SpongeBob Players Discover Filthy Game Discs Make Speedrunning Tricks Easier

SpongeBob Players Discover Filthy Game Discs Make Speedrunning Tricks Easier

SpongeBob SquarePants: Battle for Bikini Bottom may be one of the most improbable video games of all time, a licensed project that turned out to be both a great game and a worthwhile challenge for the speedrunning community. But the absurdity doesn’t stop there: SpongeBob speedrunners recently discovered that smudging their Xbox discs could result in much better times, though the tactic may be rendered obsolete in the near future.

A new video by YouTuber and SpongeBob speedrunner SHiFT details the community’s findings. Essentially, marking up the Battle for Bikini Bottom disc in a specific way interferes with the Xbox’s ability to read it, resulting in hitches between gameplay and menu screen that make it much easier to perform a “lag clip,” an important trick that lets players squeeze through normally inaccessible barriers by overloading the game with excessive pausing.

The speedrunning community has long tried to optimise Battle for Bikini Bottom runs on the hardware side, cataloguing the different versions of the Xbox disc drive to find out which provides faster loading times. The downside is that the quicker the console accesses data from the game disc, the harder it becomes to lag clip. But by combining smudged discs with the fastest hardware, serious players could theoretically have the best of both worlds.

Speedrunners have been known to do some wild things to beat games more quickly. On top of simply playing for hours on end, we’ve seen them crawl around on the floor while in virtual reality, inject their own code into Super Mario World, and even mess with the Famicom by putting it on a hotplate. I’m not quite sure where to rank squirting ketchup onto a Battle for Bikini Bottom disc in pursuit of the best, but it’s certainly up there.

After further testing, however, this smudging method was found to be pretty unreliable itself, not to mention it’s bad form to go around ruining copies of an 18-year old game. Some speedrunners have also come to the conclusion that lag clips are too reliant on hardware inconsistencies to be considered a viable or worthwhile tactic moving forward.

“It’s too much,” SHiFT explained during a Twitch stream last night. “You need something as fine as a scratch on the disc to make these things work, and we’re not gonna be defacing our discs. That’s just not gonna happen. That’s ridiculous. And like I’ve said before, it’s unethical to do that because the whole point of speedrunning is to preserve a game.”

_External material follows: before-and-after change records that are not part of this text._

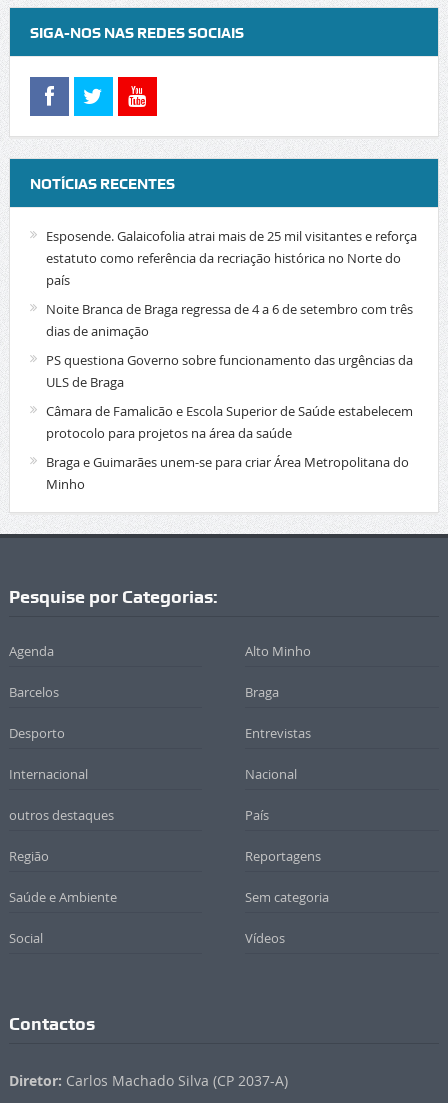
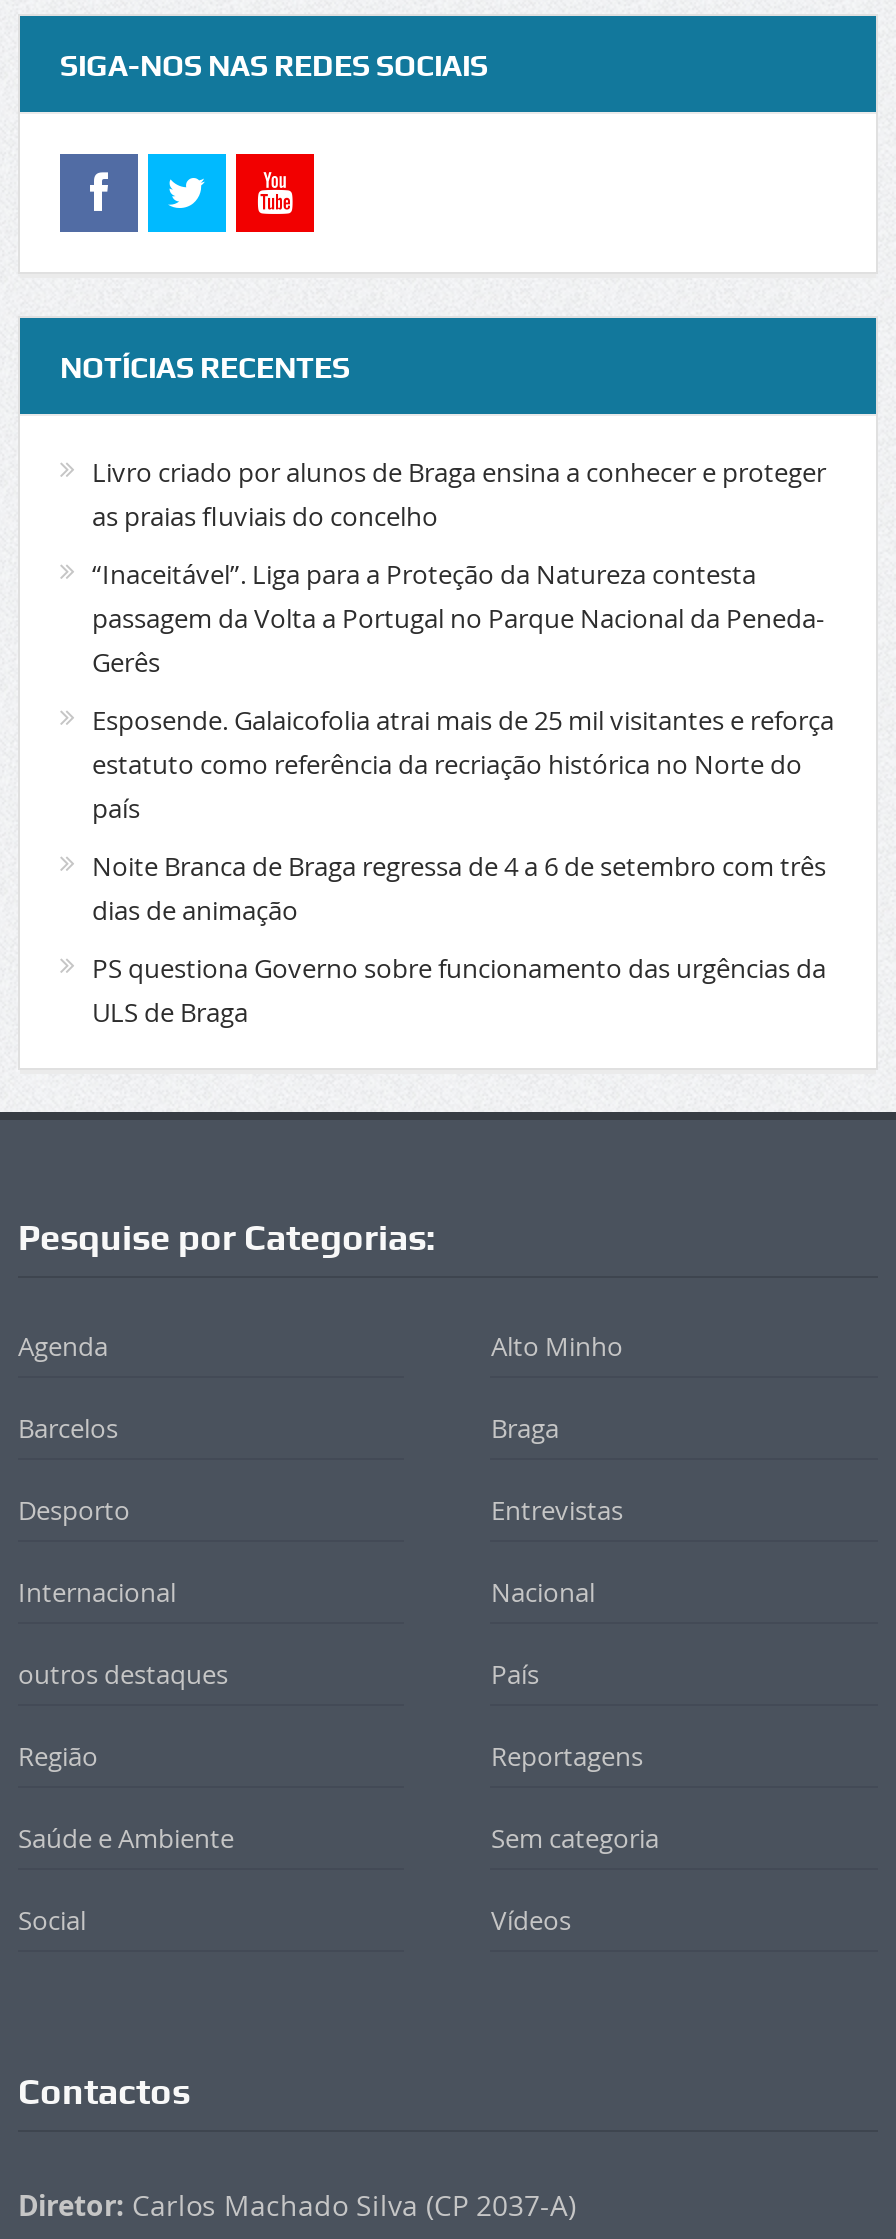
+ Livro criado por alunos de Braga ensina a conhecer e proteger
+ as praias fluviais do concelho
+ “Inaceitável”. Liga para a Proteção da Natureza contesta
+ passagem da Volta a Portugal no Parque Nacional da Peneda-
+ Gerês

moved down: Esposende. Galaicofolia atrai mais de 25 mil visitantes e reforça | estatuto como referência da recriação histórica no Norte do | país | Noite Branca de Braga regressa de 4 a 6 de setembro com três | dias de animação | PS questiona Governo sobre funcionamento das urgências da | ULS de Braga

- Câmara de Famalicão e Escola Superior de Saúde estabelecem
- protocolo para projetos na área da saúde
- Braga e Guimarães unem-se para criar Área Metropolitana do
- Minho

SHiFT went on to explain that new developments in Battle for Bikini Bottom speedrunning might make lag clips, and thus the need to screw around with discs, obsolete anyway. By making it legal to run the game from hard drives via soft-modded Xboxes, the community would be able to level the playing field by normalizing load times across the board and making lag clips impossible, removing the frustration of searching for the perfect console with the perfect disc drive to make pulling off the difficult technique a little less so.

There isn’t a single, unifying body at the centre of speedrunning, but rather a disparate collection of detached scenes that do their own thing for the most part. Battle for Bikini Bottom players will need to come together and figure out what’s best for them while balancing frustrating mechanics and accessibility to newcomers. At least we now know that smearing their discs with ketchup is (probably) off the table.